Diário de Sonhos - #086: Irmandade Secreta das Bestas Aristocratas
Estou ano estou tendo muitos sonhos nos quais eu tenho liberdade de ação. Isto é, dentro do sonho eu consigo escolher o que fazer e falar. São sonhos muito raros. Na minha vida acho que tive um ou dois. Mas neste ano consigo lembrar de pelo menos três.
Sonhei que eu era um lobisomem, líder de uma alcateia. Outras duas bestas me acompanhavam numa missão de conseguir alimento para os outros. Era quase noite. Um céu cinzento e parado. Tudo era cinza e sonolento: as árvores, a relva, um rio que passava preguiçoso logo depois. A vegetação me lembrava algo de clima temperado. Estava perto de uma colina, por onde passava uma estrada de ladrilhos. Uma carroça tombada e duas pessoas mortas. Nos alimentávamos delas. Mas eu, na verdade, não sentia vontade de comer. Vi meus companheiros em frenesi selvagem e senti o estômago embolar. Comecei a revirar a carroça e encontrei algumas moedas, lingotes de ouro e pedras preciosas. Peguei tudo pra mim.

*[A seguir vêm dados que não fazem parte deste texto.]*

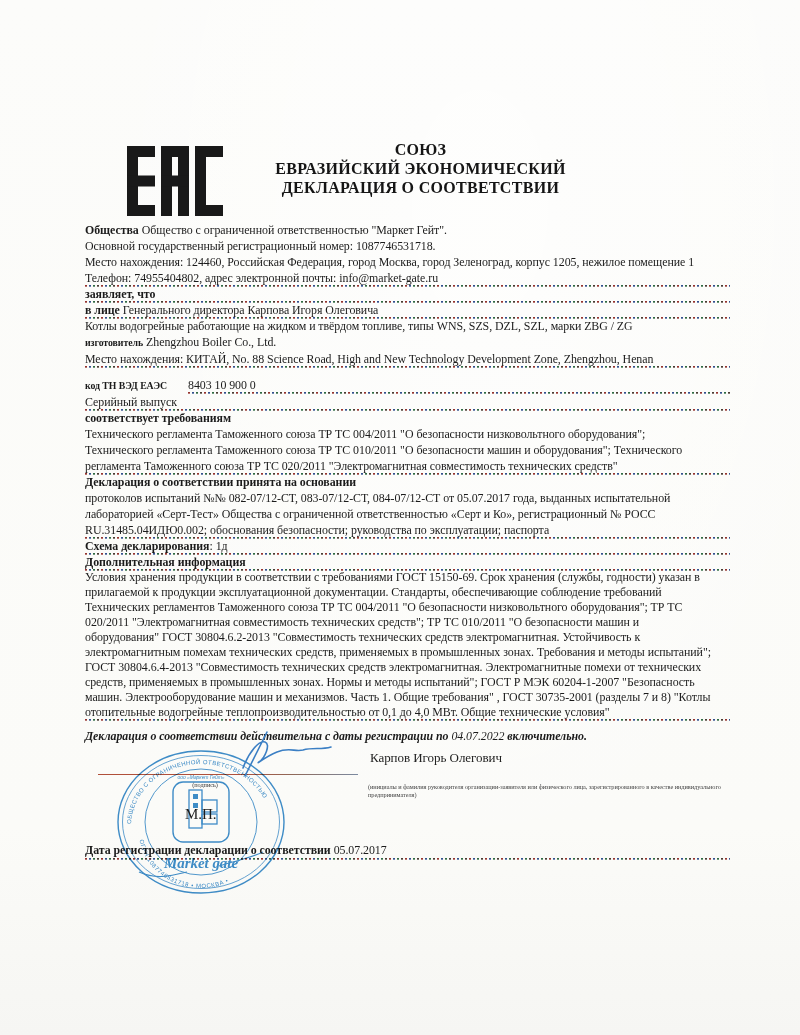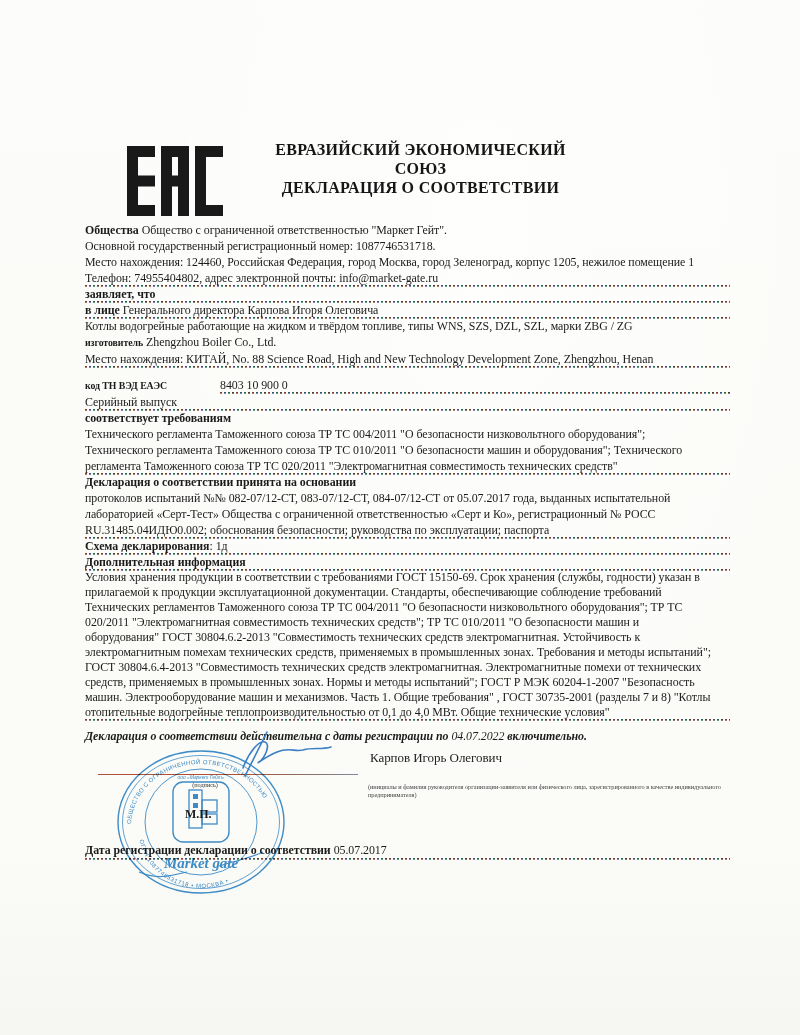--- a/index.html
+++ b/index.html
@@ -58,8 +58,8 @@
       </g>
     </svg>
     <div class="title-block">
+      <div>СОЮЗ</div>
       <div>ЕВРАЗИЙСКИЙ ЭКОНОМИЧЕСКИЙ</div>
-      <div>СОЮЗ</div>
       <div>ДЕКЛАРАЦИЯ О СООТВЕТСТВИИ</div>
     </div>
   </div>

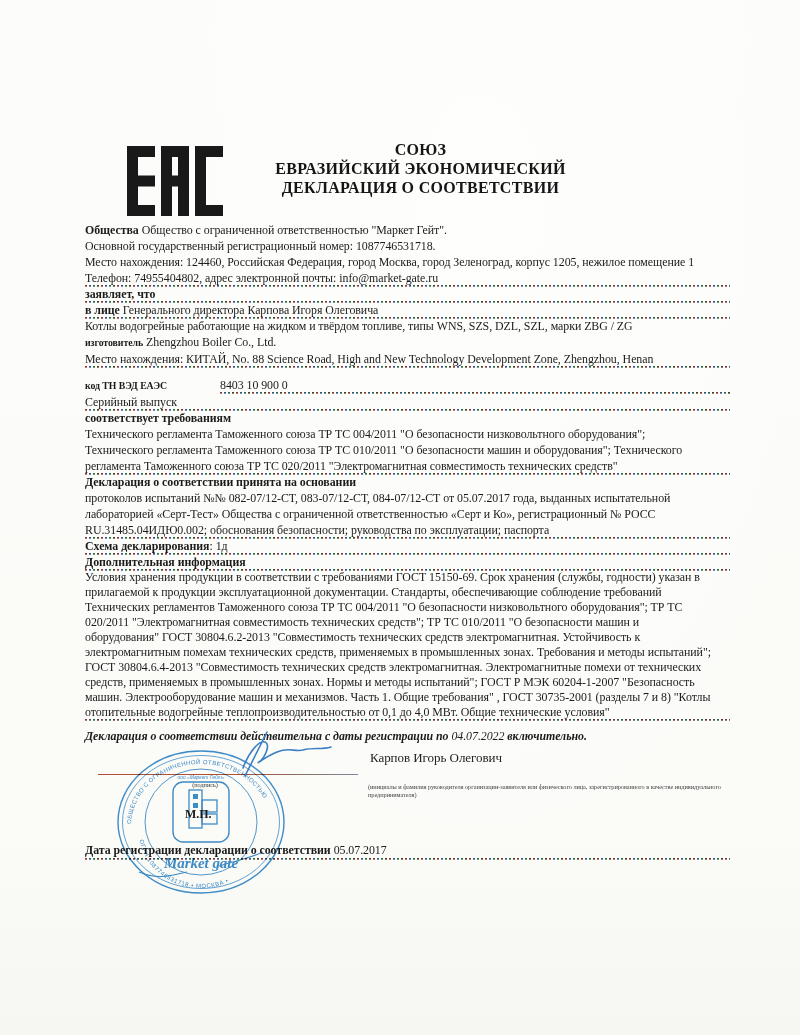--- a/index.html
+++ b/index.html
@@ -33,7 +33,7 @@
   .sig-note{position:absolute;left:283px;top:33px;width:402px;font-size:6.3px;line-height:7.6px;color:#444;z-index:1;}
   .mp{position:absolute;left:100px;top:56px;font-size:12px;font-weight:bold;z-index:3;}
   .reg-line{position:relative;z-index:1;}
-  .mt10{margin-top:10px;gap:32px;} .mt14{margin-top:8px;font-style:italic;} .mt5{margin-top:6px;}
+  .mt10{margin-top:10px;} .mt14{margin-top:8px;font-style:italic;} .mt5{margin-top:6px;}
   .addpara{line-height:15px;}
 </style>
 </head>

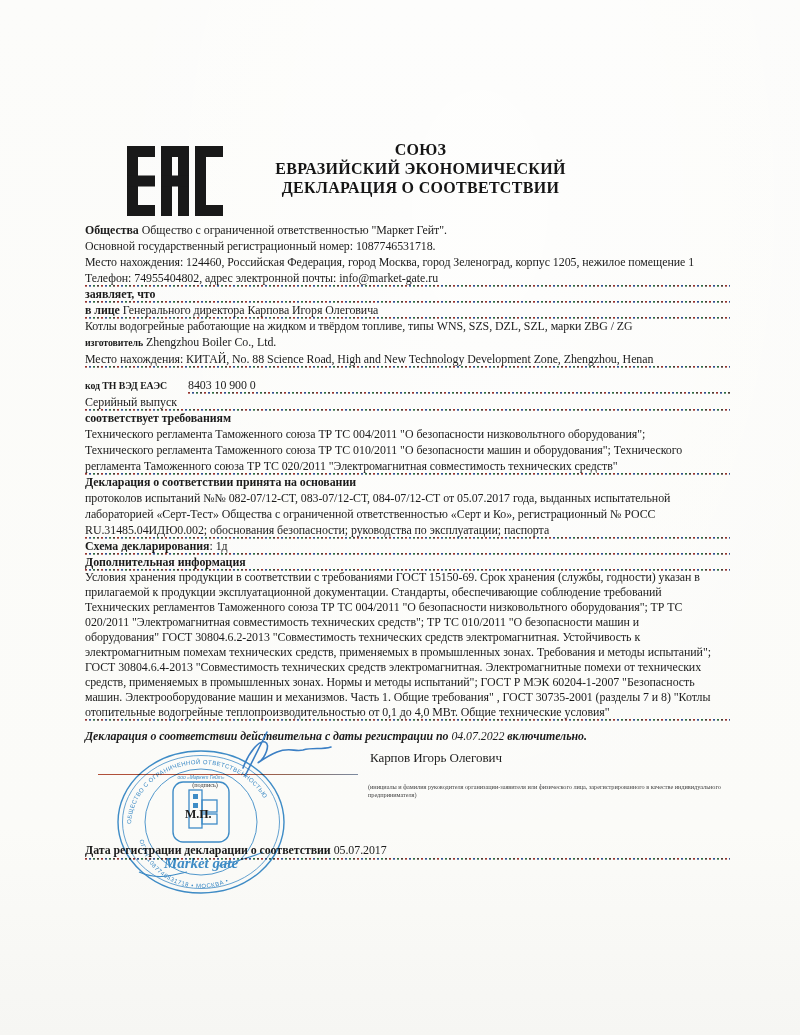--- a/index.html
+++ b/index.html
@@ -31,7 +31,7 @@
   .podpis{position:absolute;left:60px;top:27px;width:120px;text-align:center;font-size:6.3px;color:#3a3a3a;z-index:3;}
   .sig-name{position:absolute;left:285px;top:0;font-size:13px;color:#222;z-index:3;}
   .sig-note{position:absolute;left:283px;top:33px;width:402px;font-size:6.3px;line-height:7.6px;color:#444;z-index:1;}
-  .mp{position:absolute;left:100px;top:56px;font-size:12px;font-weight:bold;z-index:3;}
+  .mp{position:absolute;left:100px;top:56px;font-size:15px;font-weight:normal;z-index:3;}
   .reg-line{position:relative;z-index:1;}
   .mt10{margin-top:10px;} .mt14{margin-top:8px;font-style:italic;} .mt5{margin-top:6px;}
   .addpara{line-height:15px;}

Voltei a atenção para os meus companheiros. Estavam conversando entre si, em inglês. Usavam cartola e monóculo e bebiam chá. O viajante que há pouco estava sendo devorado estava deitado ali perto. Ao invés de sangue, o sujeito se esvaía numa substância branca e macia. Perguntei:
- Is it blood, brother? (É sangue, irmão?)
- No, it is not, brother. (Não, não é, irmão.)
- What is it then, brother? (O que é então, irmão?)
- It is chantilly, brother. (É chantilly, irmão.)
- Thanks, brother. (Obrigado, irmão.)
Nota-se que os lobisomens eram muito educados, verdadeiros cavalheiros. Tinham um sotaque britânico e um ar de aristocrata. Sujeitos muito distintos.
Caminho até o mercado de uma vila medieval. As pessoas saem correndo. Eu digo pra não terem medo, faço gestos para acalmá-las, mas elas parecem não entender. Soldados empunhando lanças me ameaçam. Eu caminho calmamente até uma barraca de carne, pego vários pedaços e levanto para todos verem. Em seguida pego as riquezas que pilhei da carroça e coloco no lugar da carne que peguei. Nós, lobos, estamos cansados de sermos bestas selvagens. Somos civilizados, filantropos e aristocratas. Estamos cansados de violência.
Cinco de agosto de dois mil e quatorze.